START Working data
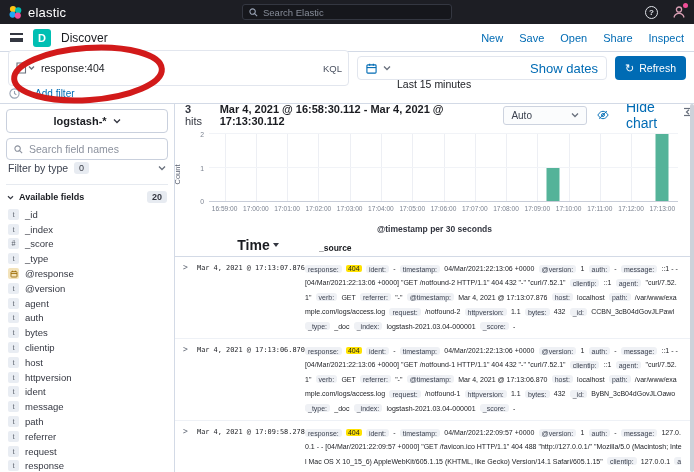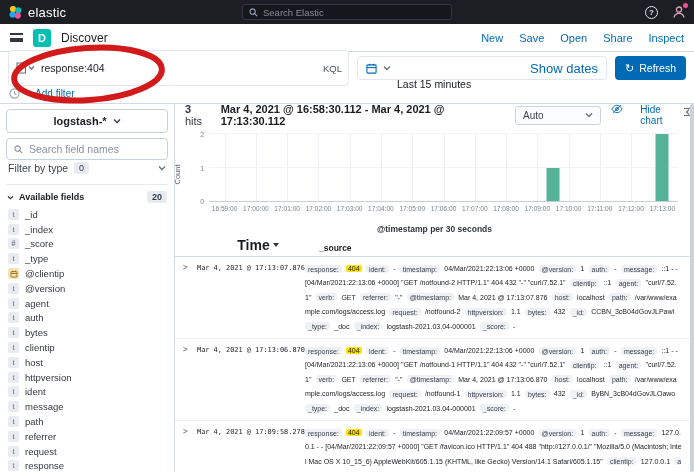--- a/index.html
+++ b/index.html
@@ -68,7 +68,7 @@
   .hits b{font-weight:bold;}
   .range-title{margin-left:auto;font-size:11px;font-weight:bold;color:#1a1c21;}
   .interval-select{width:88px;height:19px;border:1px solid #cdd3df;border-radius:3px;background:#fbfcfd;display:flex;align-items:center;justify-content:space-between;padding:0 7px;font-size:10px;color:#3c4250;cursor:pointer;}
-  .hide-chart{margin-left:auto;display:flex;align-items:flex-start;gap:17px;color:var(--c-accent);font-size:10px;cursor:pointer;}
+  .hide-chart{margin-left:auto;display:flex;align-items:center;gap:17px;color:var(--c-accent);font-size:14px;cursor:pointer;}
 
   
   .chart{position:relative;height:106px;margin:2px 4px 0 4px;}

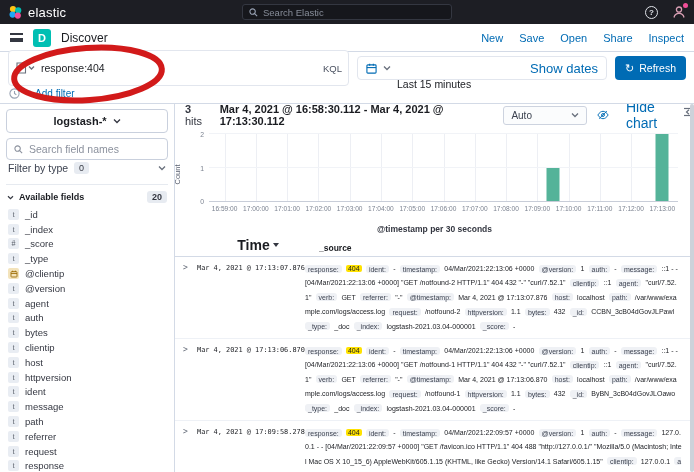--- a/index.html
+++ b/index.html
@@ -254,7 +254,7 @@
                 <line x1="8" y1="1" x2="8" y2="3" stroke="#9a6a00" stroke-width="1.3"></line>
               </svg>
             </span>
-            <span class="fname">@clientip</span>
+            <span class="fname">@response</span>
           </div>
           <div class="field-item">
             <span class="ficon">t</span>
END Working data
> _Work instructions_:
Start at the top line above and repeat the records verbatim, leaving images out.

> _Response to this task_:
--- a/index.html
+++ b/index.html
@@ -68,7 +68,7 @@
   .hits b{font-weight:bold;}
   .range-title{margin-left:auto;font-size:11px;font-weight:bold;color:#1a1c21;}
   .interval-select{width:88px;height:19px;border:1px solid #cdd3df;border-radius:3px;background:#fbfcfd;display:flex;align-items:center;justify-content:space-between;padding:0 7px;font-size:10px;color:#3c4250;cursor:pointer;}
-  .hide-chart{margin-left:auto;display:flex;align-items:flex-start;gap:17px;color:var(--c-accent);font-size:10px;cursor:pointer;}
+  .hide-chart{margin-left:auto;display:flex;align-items:center;gap:17px;color:var(--c-accent);font-size:14px;cursor:pointer;}
 
   
   .chart{position:relative;height:106px;margin:2px 4px 0 4px;}

--- a/index.html
+++ b/index.html
@@ -254,7 +254,7 @@
                 <line x1="8" y1="1" x2="8" y2="3" stroke="#9a6a00" stroke-width="1.3"></line>
               </svg>
             </span>
-            <span class="fname">@clientip</span>
+            <span class="fname">@response</span>
           </div>
           <div class="field-item">
             <span class="ficon">t</span>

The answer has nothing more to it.